IP event dampening
introduces a configurable exponential delay mechanism to suppress the effects
of excessive interface flapping events on routing protocols and routing tables
in the network. This feature allows the network operator to configure a router
to automatically identify and selectively dampen a local interface that is
flapping, removing it from the network until it becomes stable again. Thus, the
network becomes more stable, with a faster convergence time.
Tuning hello
parameters should be considered only when the link type does not offer fast
enough link failure detection. The standard default values for the hello
interval and hello multiplier are 10 seconds and 3 seconds. Therefore, the
multiplier times the interval will give a default hold-time of 30 seconds.
Although a slower
hello interval saves bandwidth and CPU usage, there are some situations when a
faster hello interval is preferred. In the case of a large configuration that
uses Traffic Engineering (TE) tunnels, if the TE tunnel uses ISIS as the
Interior Gateway Protocol (IGP), and the IP routing process is restarted at the
router at the ingress point of the network (headend), then all the TE tunnels
get resignaled with the default hello interval. A faster hello interval
prevents this resignaling.
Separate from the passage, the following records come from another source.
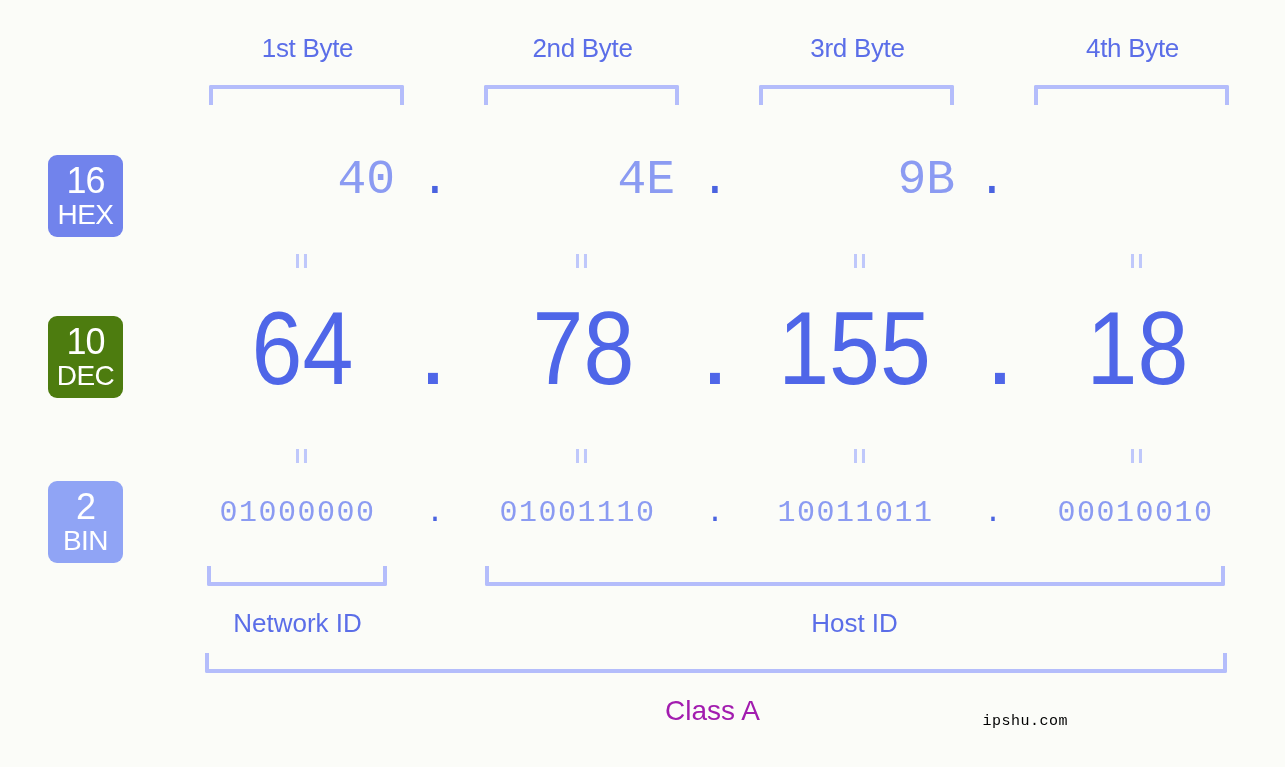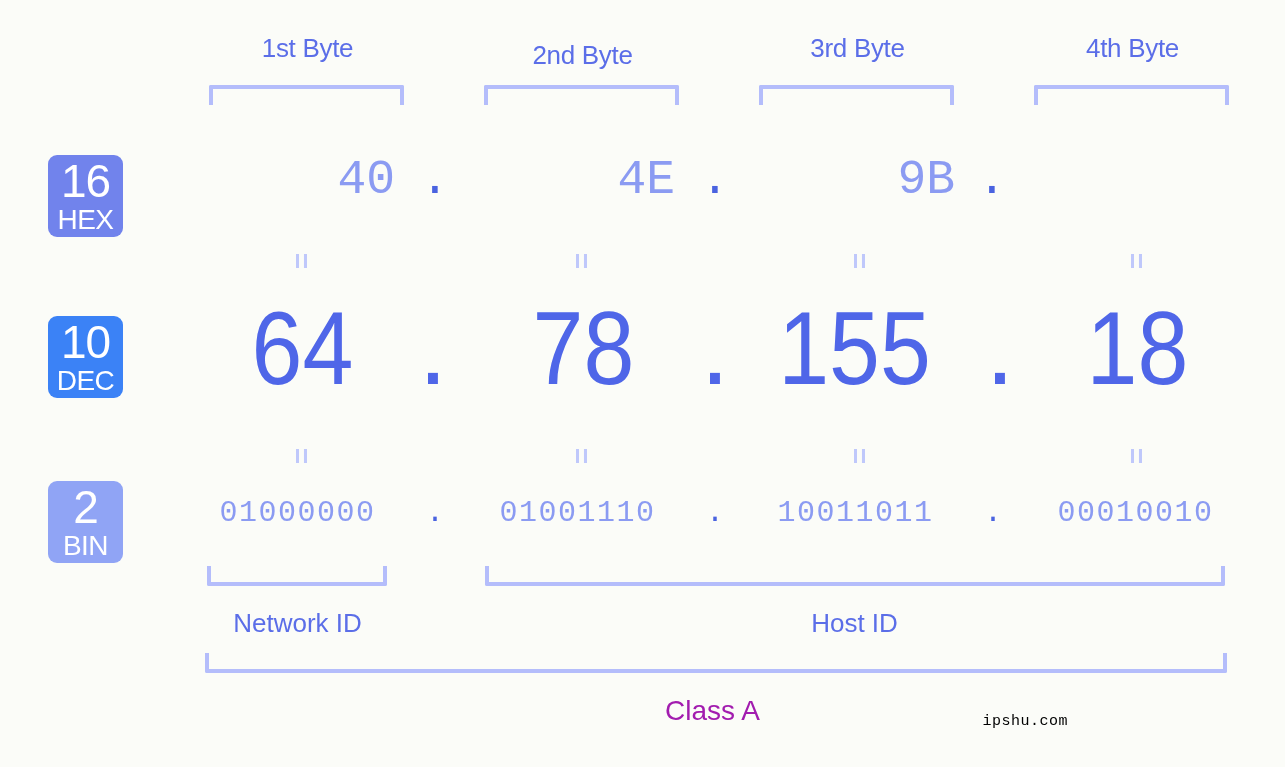--- a/index.html
+++ b/index.html
@@ -196,7 +196,7 @@
 <div class="stage">
 
   <div class="byte-label" style="left:210px;width:195px;">1st Byte</div>
-  <div class="byte-label" style="left:485px;width:195px;margin-top:7px;">2nd Byte</div>
+  <div class="byte-label" style="left:485px;width:195px;">2nd Byte</div>
   <div class="byte-label" style="left:760px;width:195px;">3rd Byte</div>
   <div class="byte-label" style="left:1035px;width:195px;">4th Byte</div>
 

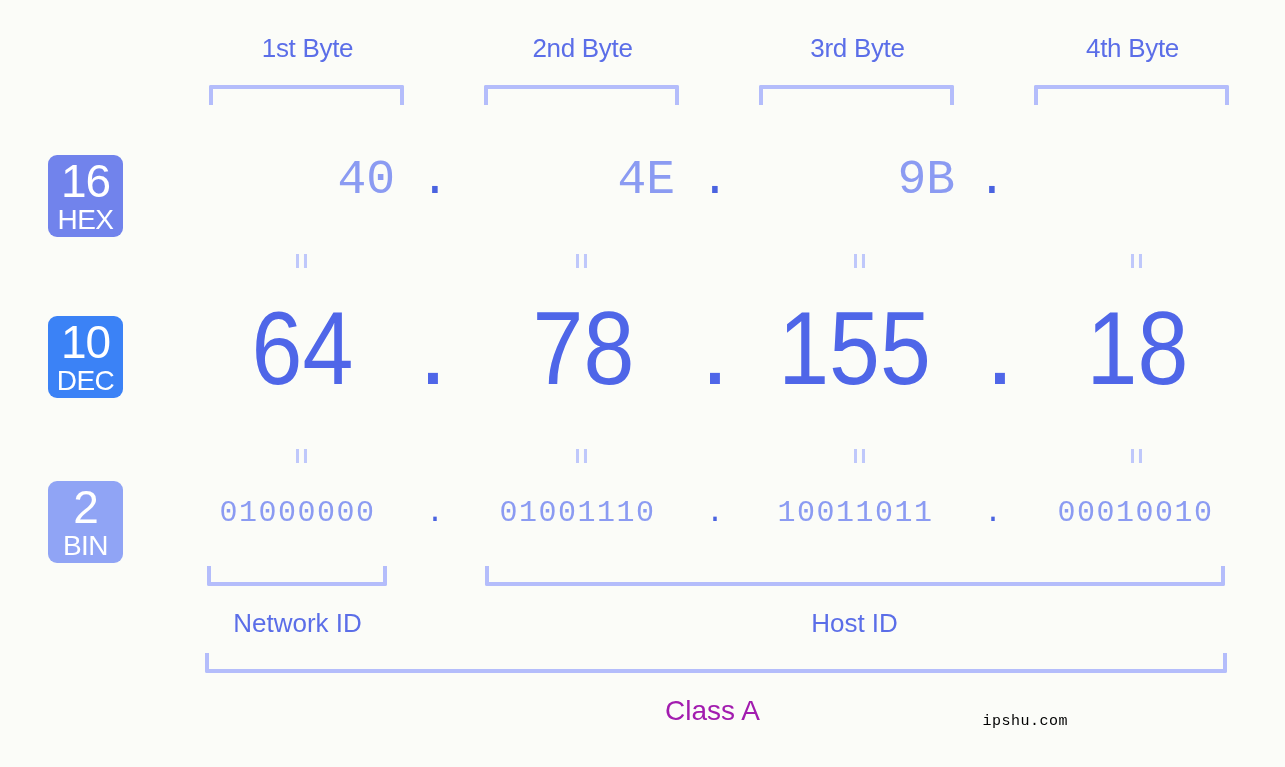--- a/index.html
+++ b/index.html
@@ -69,7 +69,7 @@
     line-height: 1;
   }
   .badge .num {
-    font-size: 46px;
+    font-size: 36px;
     font-family: "Liberation Sans", sans-serif;
     letter-spacing: -1px;
     margin-bottom: 2px;

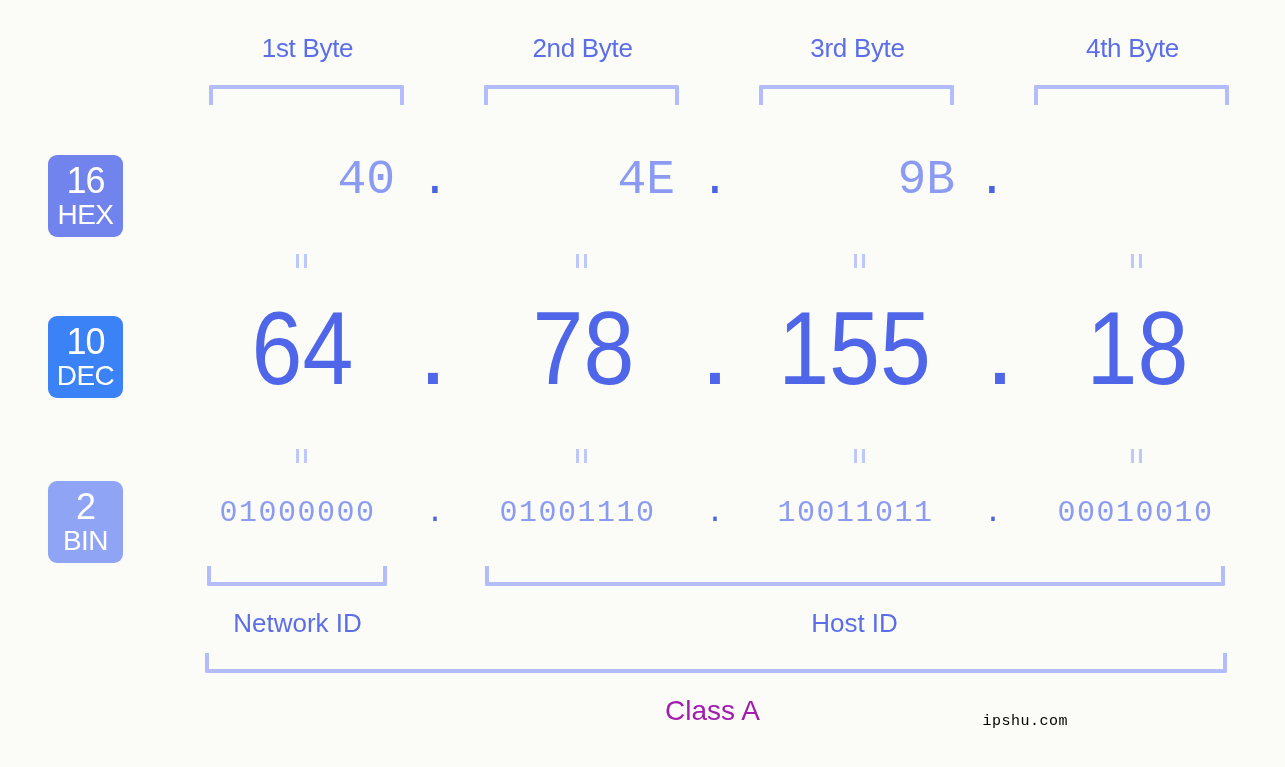--- a/index.html
+++ b/index.html
@@ -80,7 +80,7 @@
     letter-spacing: -0.5px;
   }
   .badge-hex { top: 155px; background: #7183ec; }
-  .badge-dec { top: 316px; background: #3b82f6; }
+  .badge-dec { top: 316px; background: #4d7c0f; }
   .badge-bin { top: 481px; background: #90a4f5; }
To configure a faster hello interval, you need to
decrease the ISIS hello interval manually using the
isis
hello-interval command.
Configuring a
point-to-point adjacency over a broadcast media can improve convergence times
of a customer’s network because it prevents the system from electing a
designated router (DR), prevents flooding from using CSNPs for database
synchronization, and simplifies shortest path first (SPF) computations.